A lawyer and a mother of two one a college student, the other a young attorney Welch also sees more executive-level opportunities at bars for women lawyers. “My sense is that women find these positions, and positions of general counsel, more compatible with raising a family than the current model for law firm partnership,” which puts a premium on long office hours and continues to favor men, she says.
Nancy Gallego was able to raise two children as a single mother while serving as executive director of the 650-member El Paso (Tex.) Bar Association for the last 15 years. “When I started here, it was a stagnant organization, and a bit like a good old boy network,” she says. “Things have changed over the years."
Sullivan has also seen the change at NABE, where more and more women bar execs have joined the ranks from bars of all sizes, she says. The NABE Board of Directors is evenly divided between men and women.
“The best encouragement I can give [to women] is to talk about what a great job this is,” Welch says.
From one to many
Responses to a NABE query on the topic of women in bar leadership revealed an interesting phenomenon: Several bars indicated that they had had no female presidents for their first 100 years or more, and have since had several in the past decade or two.
Is this the natural result of the first big wave of women lawyers reaching the age at which one typically becomes bar president? The result of conscious pipeline efforts on the part of the bar? Does the first female president mentor others, or cause others to realize that they, too, can become president? Perhaps it’s a combination of all of those factors. Regardless, there does seem to be a pattern. Here are some statistics from a few of the bars that responded:
The San Diego County (Calif.) Bar Association had just six female presidents in its first 100 years. Currently, its president, president-elect, and immediate past president are all women.

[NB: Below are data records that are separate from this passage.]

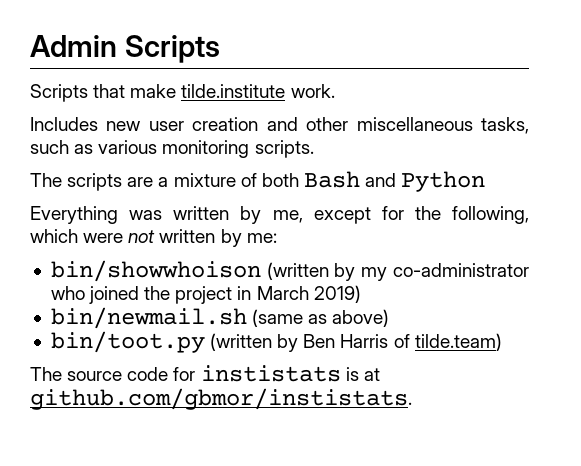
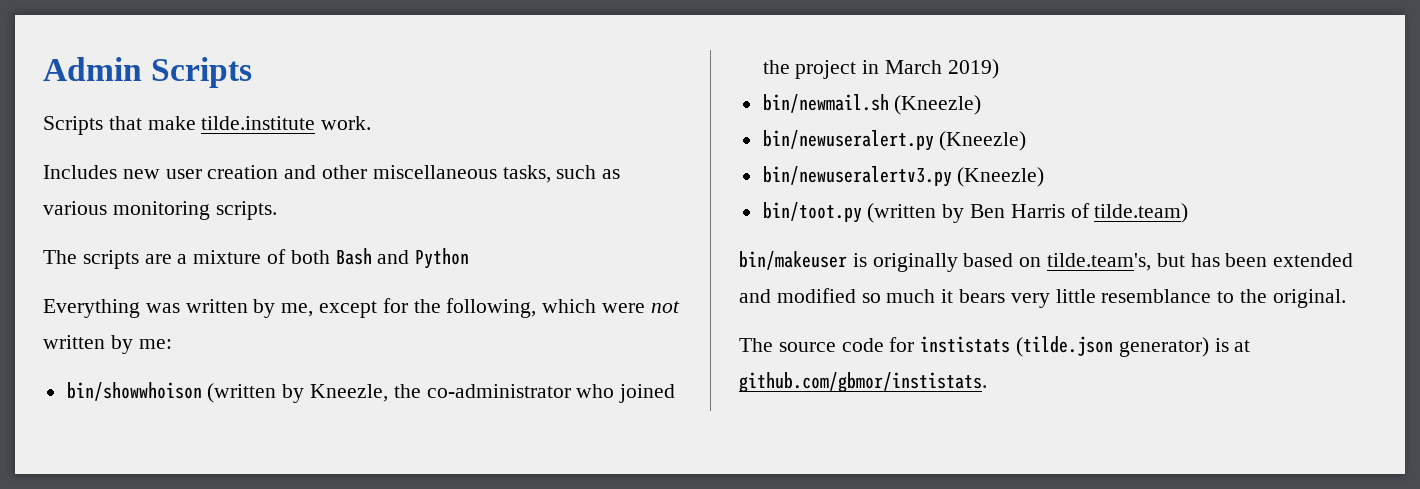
- bin/showwhoison (written by my co-administrator who joined the project in March 2019)
+ bin/showwhoison (written by Kneezle, the co-administrator who joined the project in March 2019)
- bin/newmail.sh (same as above)
+ bin/newmail.sh (Kneezle)
+ bin/newuseralert.py (Kneezle)
+ bin/newuseralertv3.py (Kneezle)
+ bin/makeuser is originally based on tilde.team's, but has been extended and modified so much it bears very little resemblance to the original.
- The source code for instistats is at github.com/gbmor/instistats.
+ The source code for instistats (tilde.json generator) is at github.com/gbmor/instistats.

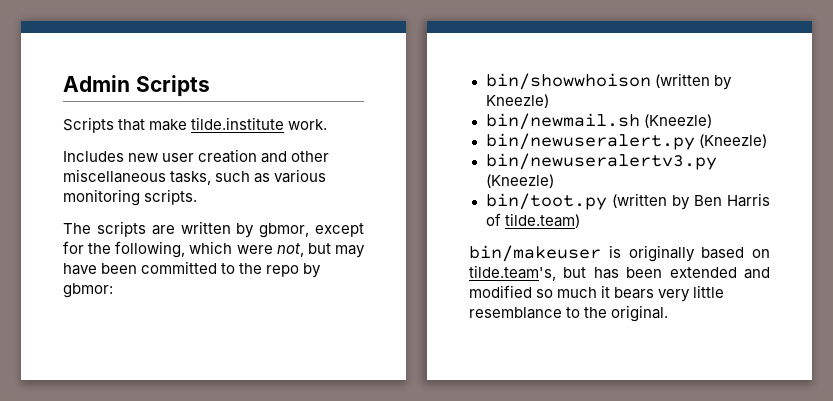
- The scripts are a mixture of both Bash and Python
- Everything was written by me, except for the following, which were not written by me:
- bin/showwhoison (written by Kneezle, the co-administrator who joined the project in March 2019)
+ The scripts are written by gbmor, except for the following, which were not, but may have been committed to the repo by gbmor:
+ bin/showwhoison (written by Kneezle)
- The source code for instistats (tilde.json generator) is at github.com/gbmor/instistats.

The Boston Bar Association, which dates back to 1761, had its first female president in 1987 and has since had seven more, including three pairs of back-to-back female presidents.
The Rhode Island Bar Association had its first female president in 1981, one of just two in its first 100 years. Its current president is its fifth female president; the sixth is expected the year after next, and the seventh is expected to immediately follow her.

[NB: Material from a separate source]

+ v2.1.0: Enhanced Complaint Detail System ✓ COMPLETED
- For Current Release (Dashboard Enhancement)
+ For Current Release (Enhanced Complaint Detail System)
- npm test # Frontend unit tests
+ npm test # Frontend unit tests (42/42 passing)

The Memphis (Tenn.) Bar Association, founded in 1874, had its first female president in 1999. Since then, there have been four female presidents, in 2003, 2005, 2006, and 2008.
The El Paso (Texas) Bar Association will soon welcome the fourth female president in its 110-year history. Taking into account an officer who is currently in the pipeline, in 2011, the bar will have had three female presidents within a 10-year span.
The New Hampshire Bar Association, founded in 1873, had its first female president in 1992 and its second in 1993. Since then, the bar has had two more female presidents, including its current leader, who will be succeeded by the fifth woman to serve as president of the NHBA.